Random search and hyperparameter scaling with SageMaker XGBoost and Automatic Model Tuning

Contents

Introduction
Preparation
Download and prepare the data
Setup hyperparameter tuning
Logarithmic scaling
Random search
Linear scaling

Introduction

This notebook showcases the use of two hyperparameter tuning features: random search and hyperparameter scaling.

We will use SageMaker Python SDK, a high level SDK, to simplify the way we interact with SageMaker Hyperparameter Tuning.

Preparation

Let’s start by specifying:

The S3 bucket and prefix that you want to use for training and model data. This should be within the same region as SageMaker training.
The IAM role used to give training access to your data. See SageMaker documentation for how to create these.

[ ]:

import sagemaker
import boto3
from sagemaker.tuner import (
    IntegerParameter,
    CategoricalParameter,
    ContinuousParameter,
    HyperparameterTuner,
)

import numpy as np  # For matrix operations and numerical processing
import pandas as pd  # For munging tabular data
import os
from time import gmtime, strftime

region = boto3.Session().region_name
smclient = boto3.Session().client("sagemaker")

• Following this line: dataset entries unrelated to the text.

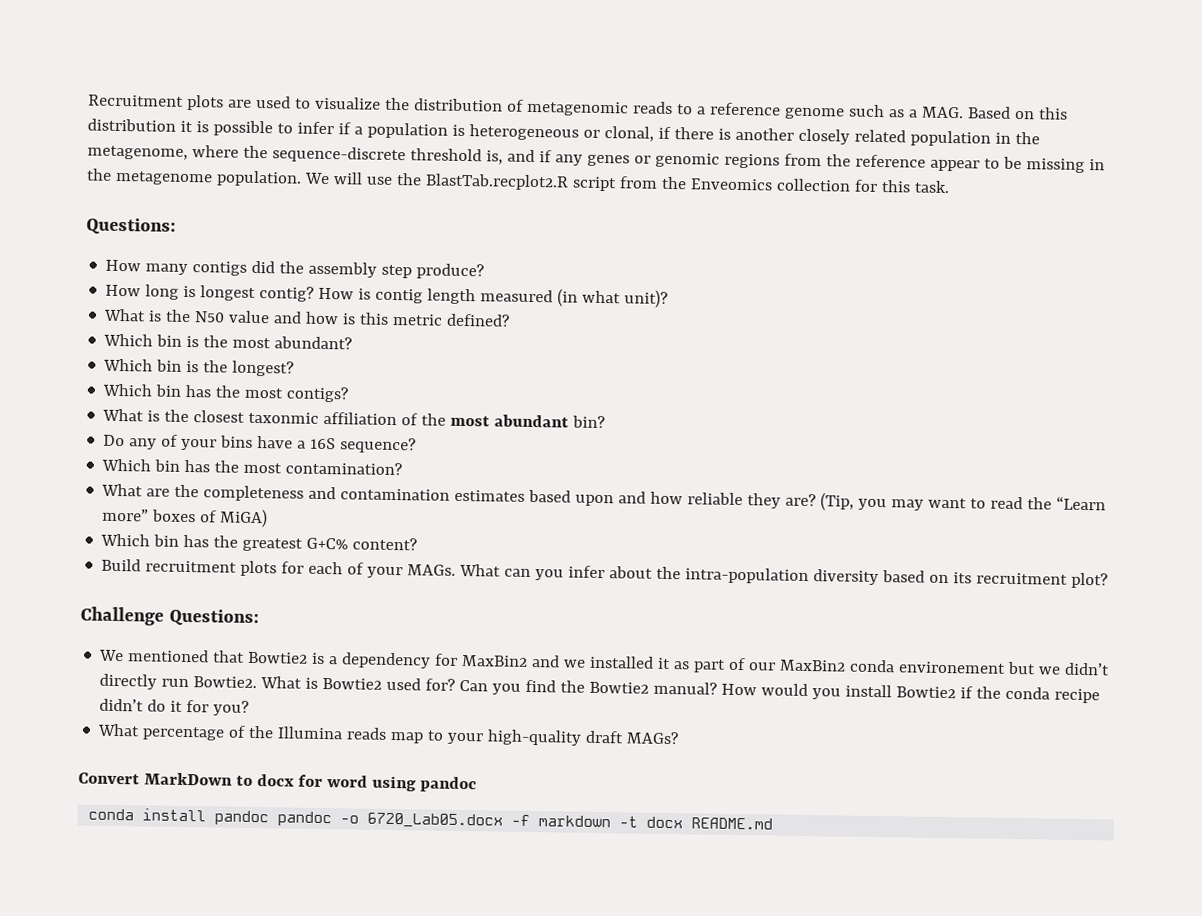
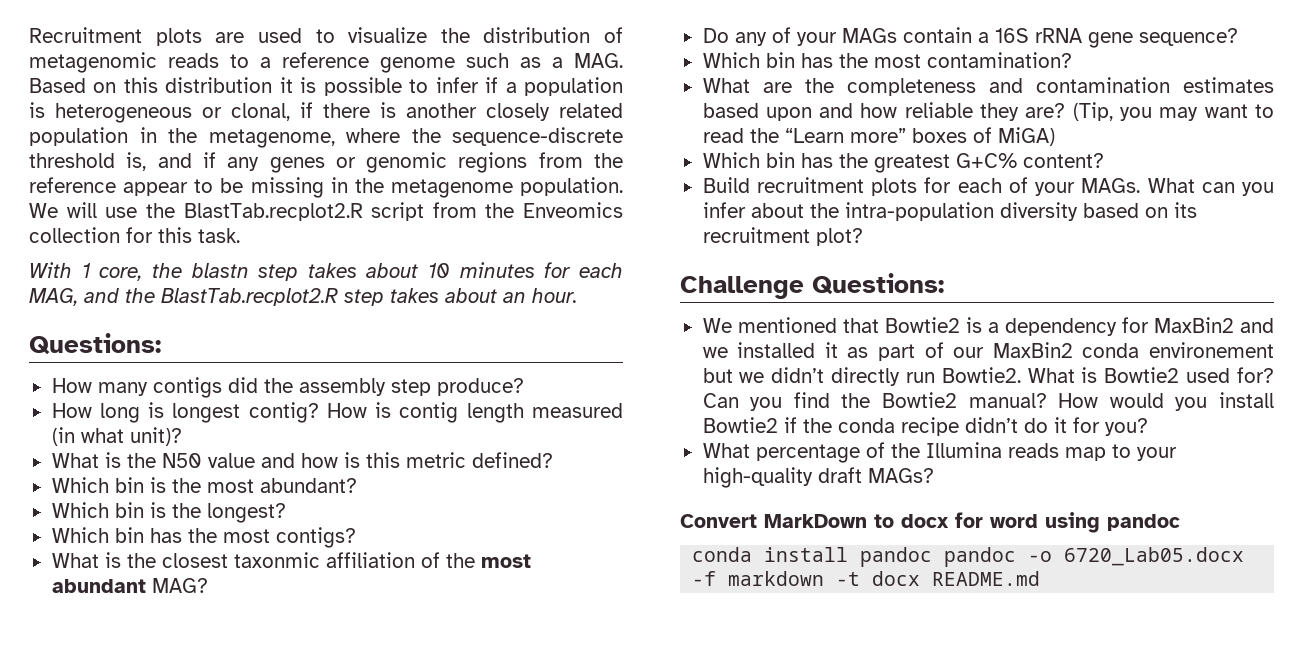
(950, 187) none -> [29,262,623,281] [29,288,577,306] // With 1 core, the blastn step takes about 10 minutes for each MAG, and the BlastTab.recplot2.R step takes about an hour.
[572,415,606,429] bin? -> [151,578,208,593] MAG?
[220,435,337,450] bins have a 16S -> [841,27,1133,48] MAGs contain a 16S rRNA gene

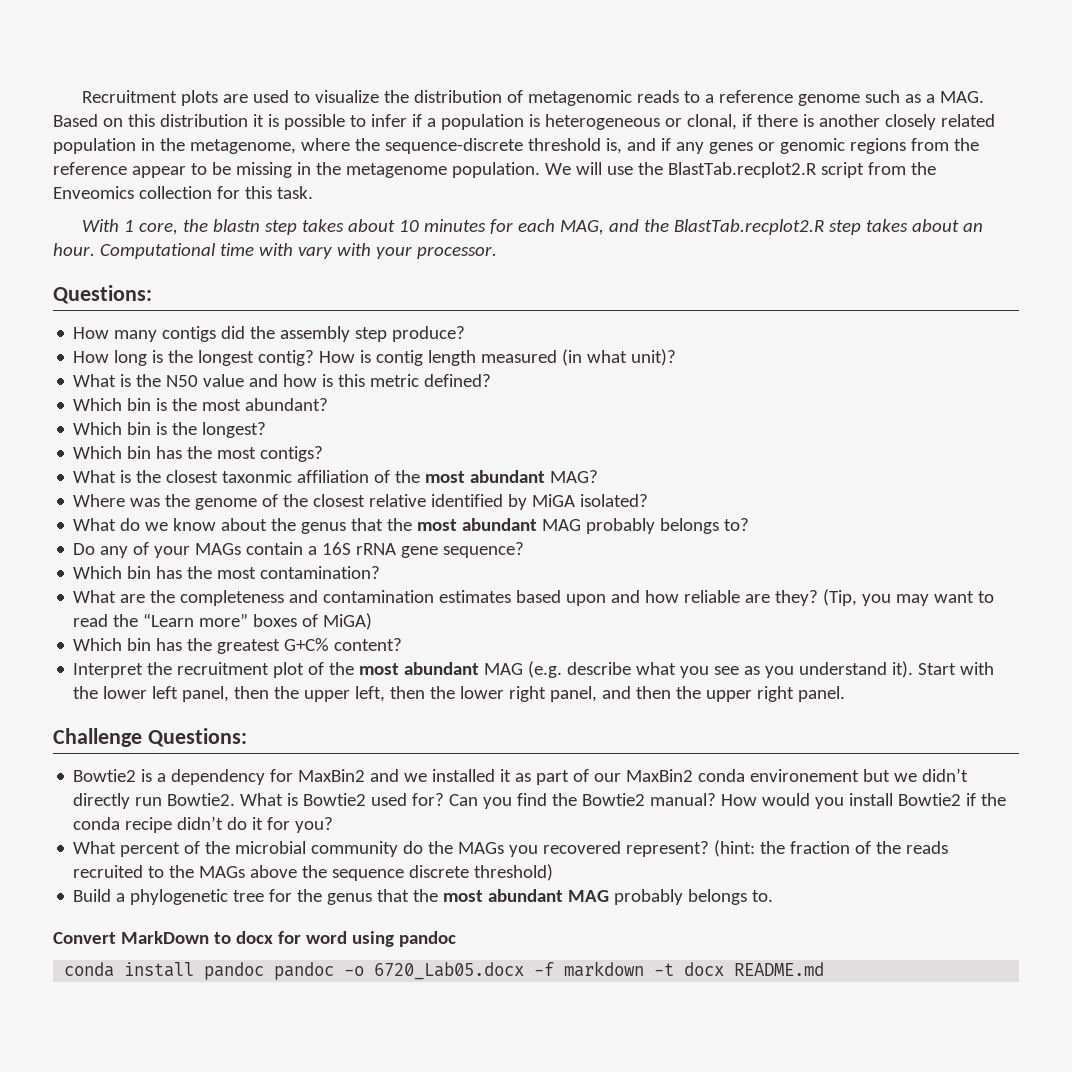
(577, 295) none -> [99,243,497,259] Computational time with vary with your processor.
(165, 410) none -> [168,350,194,363] the
(208, 585) none -> [73,494,649,510] [73,518,750,534] // Where was the genome of the closest relative identified by MiGA isolated? // What do we know about the genus that the most abundant MAG probably belongs to?
[980,103,1066,121] they are? -> [745,590,819,606] are they?
[702,177,1274,196] [702,202,1197,221] [702,227,863,246] Build recruitment plots for each of your MAGs. What can you infer about the intra-population diversity based on its recruitment plot? -> [73,661,995,678] [73,686,846,702] Interpret the recruitment plot of the most abundant MAG (e.g. describe what you see as you understand it). Start with the lower left panel, then the upper left, then the lower right panel, and then the upper right panel.
[702,317,879,333] We mentioned that -> (247, 737) none
[755,442,1177,463] [702,467,934,488] percentage of the Illumina reads map to your high-quality draft MAGs? -> [120,840,949,857] [73,864,554,881] [73,889,774,905] percent of the microbial community do the MAGs you recovered represent? (hint: the fraction of the reads recruited to the MAGs above the sequence discrete threshold) // Build a phylogenetic tree for the genus that the most abundant MAG probably belongs to.

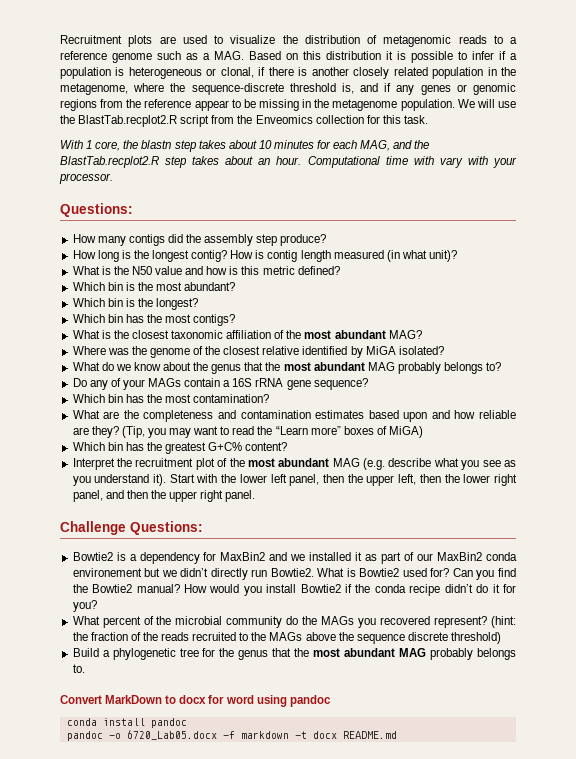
[222,470,293,483] taxonmic -> [171,330,224,339] taxonomic
(265, 971) none -> (187, 723) //

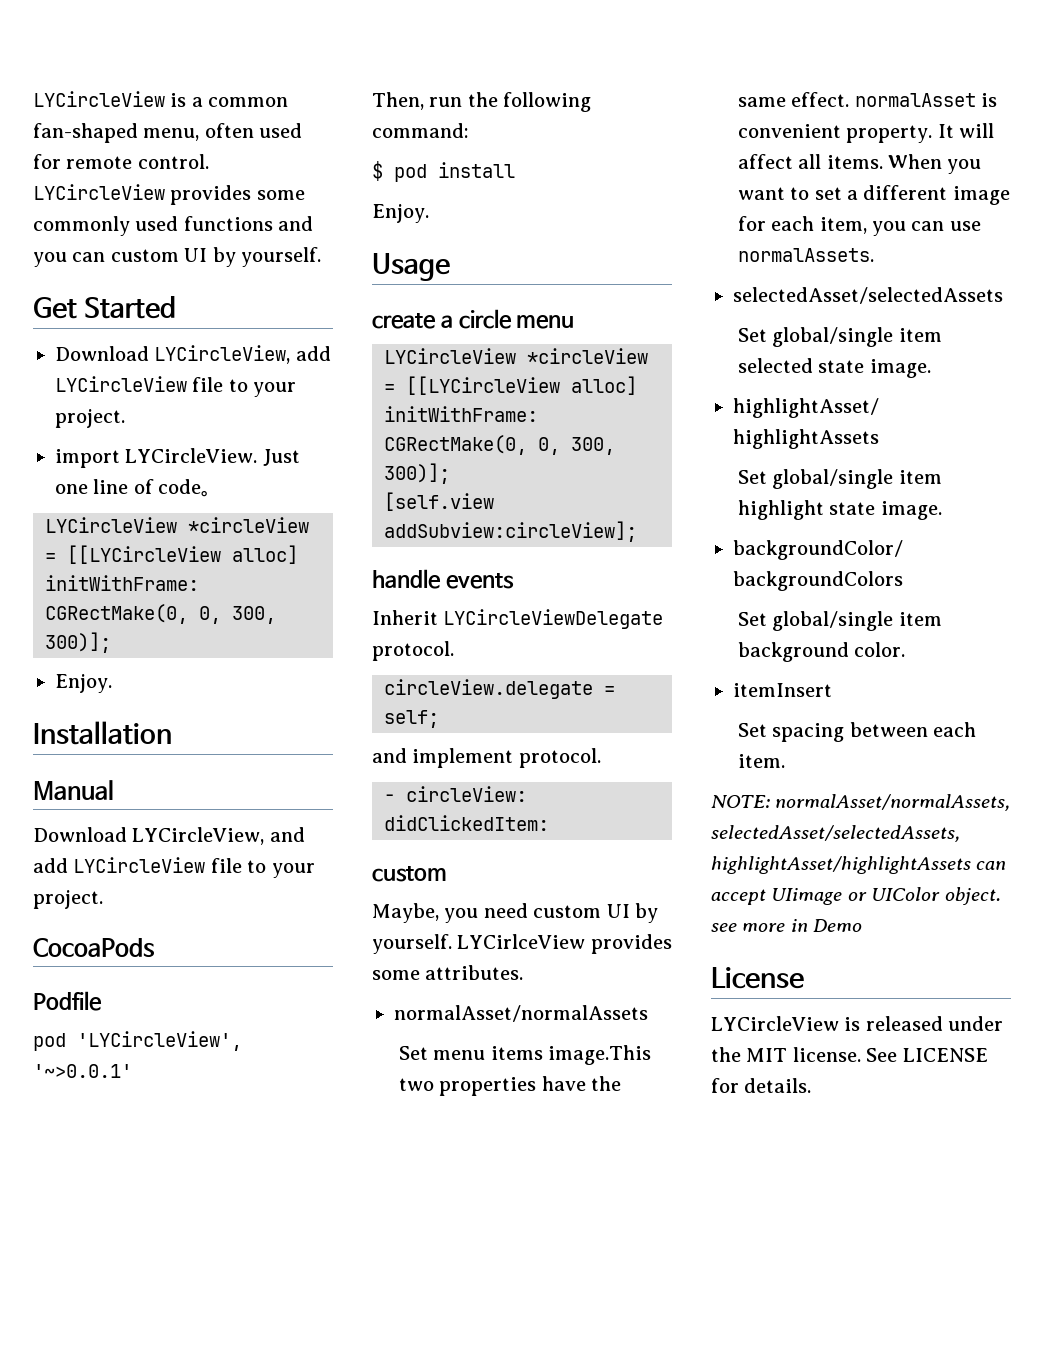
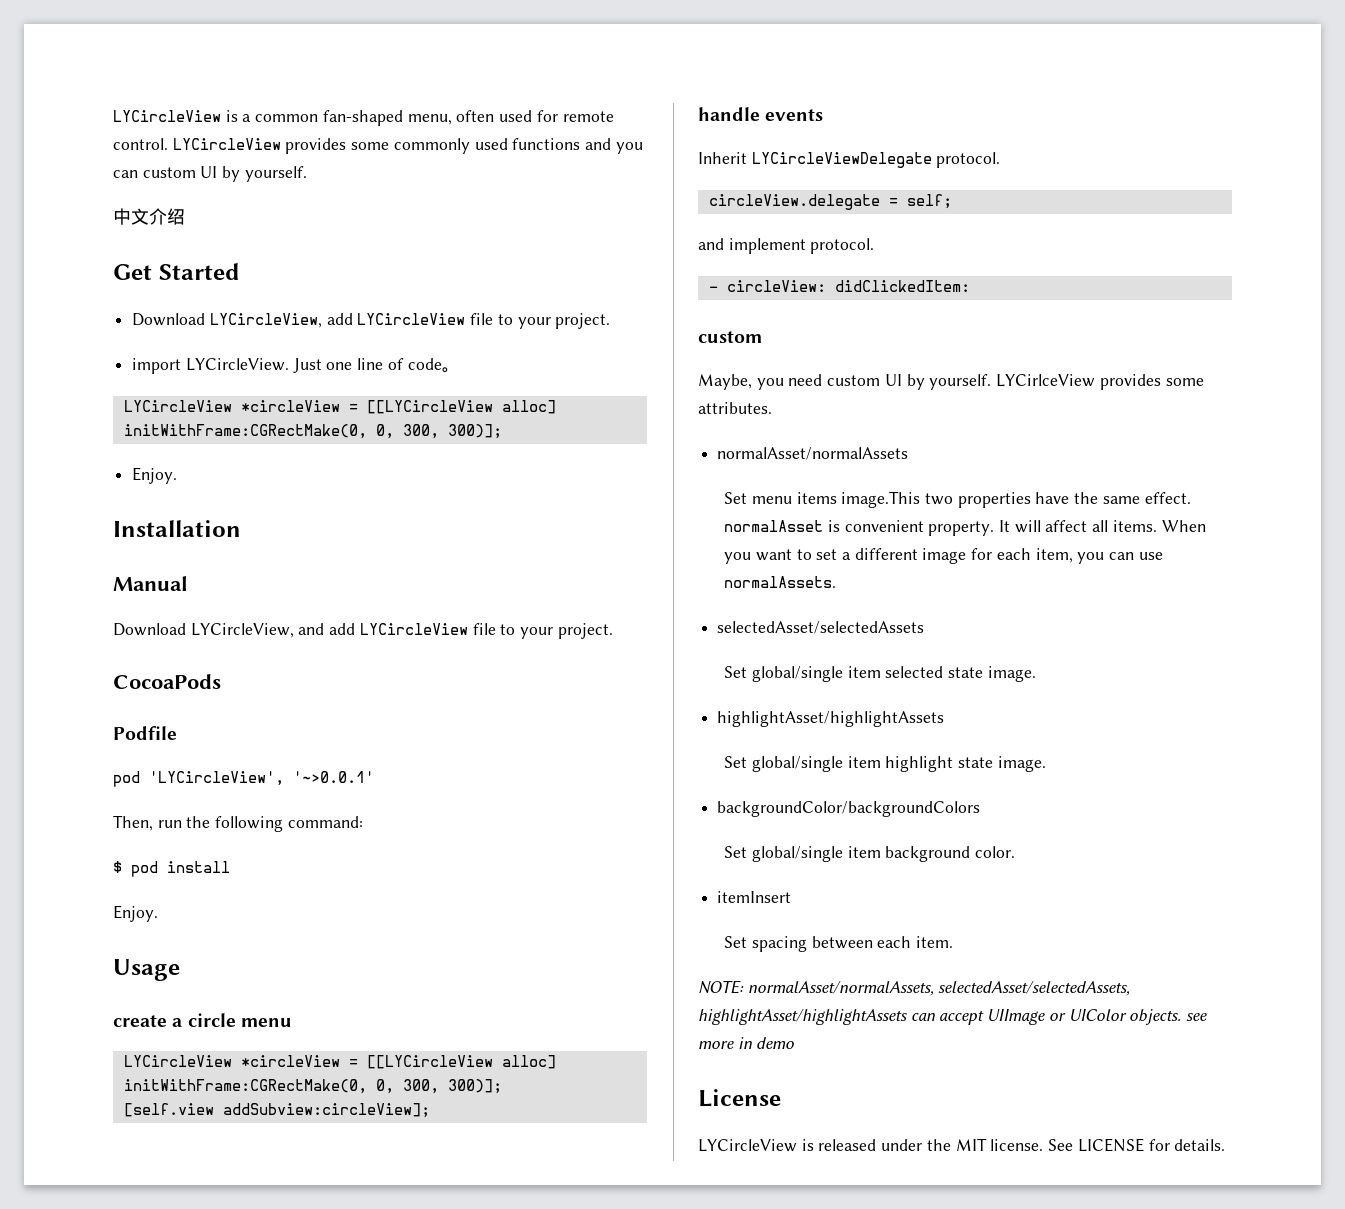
(321, 257) none -> [113,208,185,225] // 中文介绍
[771,888,843,905] UIimage -> [987,1009,1046,1025] UIImage
[944,887,1001,905] object. -> [1129,1009,1182,1025] objects.
[813,919,863,932] Demo -> [756,1037,795,1049] demo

role = sagemaker.get_execution_role()

bucket = sagemaker.Session().default_bucket()
prefix = "sagemaker/DEMO-hpo-xgboost-dm"

Download and prepare the data

Here we download the direct marketing dataset from UCI’s ML Repository.

[ ]:

!wget -N https://archive.ics.uci.edu/ml/machine-learning-databases/00222/bank-additional.zip
!unzip -o bank-additional.zip

Now let us load the data, apply some preprocessing, and upload the processed data to s3

[ ]:

# Load data
data = pd.read_csv("./bank-additional/bank-additional-full.csv", sep=";")
pd.set_option("display.max_columns", 500)  # Make sure we can see all of the columns
pd.set_option("display.max_rows", 50)  # Keep the output on one page

# Apply some feature processing
data["no_previous_contact"] = np.where(
    data["pdays"] == 999, 1, 0
)  # Indicator variable to capture when pdays takes a value of 999
data["not_working"] = np.where(
    np.in1d(data["job"], ["student", "retired", "unemployed"]), 1, 0
)  # Indicator for individuals not actively employed
model_data = pd.get_dummies(data)  # Convert categorical variables to sets of indicators

# columns that should not be included in the input
model_data = model_data.drop(
    ["duration", "emp.var.rate", "cons.price.idx", "cons.conf.idx", "euribor3m", "nr.employed"],
    axis=1,
)

# split data
train_data, validation_data, test_data = np.split(
    model_data.sample(frac=1, random_state=1729),
    [int(0.7 * len(model_data)), int(0.9 * len(model_data))],
)

# save preprocessed file to s3
pd.concat([train_data["y_yes"], train_data.drop(["y_no", "y_yes"], axis=1)], axis=1).to_csv(
    "train.csv", index=False, header=False
)
pd.concat(
    [validation_data["y_yes"], validation_data.drop(["y_no", "y_yes"], axis=1)], axis=1
).to_csv("validation.csv", index=False, header=False)
pd.concat([test_data["y_yes"], test_data.drop(["y_no", "y_yes"], axis=1)], axis=1).to_csv(
    "test.csv", index=False, header=False
)
boto3.Session().resource("s3").Bucket(bucket).Object(
    os.path.join(prefix, "train/train.csv")
).upload_file("train.csv")
boto3.Session().resource("s3").Bucket(bucket).Object(
    os.path.join(prefix, "validation/validation.csv")
).upload_file("validation.csv")

[ ]:

# input for SageMaker

from sagemaker.inputs import TrainingInput

s3_input_train = TrainingInput(
    s3_data="s3://{}/{}/train".format(bucket, prefix), content_type="csv"
)

s3_input_validation = TrainingInput(
    s3_data="s3://{}/{}/validation".format(bucket, prefix), content_type="csv"
)

Setup hyperparameter tuning

In this example, we are using SageMaker Python SDK to set up and manage the hyperparameter tuning job. We first configure the training jobs the hyperparameter tuning job will launch by initiating an estimator, and define the static hyperparameter and objective

[ ]:

from sagemaker.amazon.amazon_estimator import get_image_uri
from sagemaker.image_uris import retrieve

sess = sagemaker.Session()

container = retrieve("xgboost", region, "latest")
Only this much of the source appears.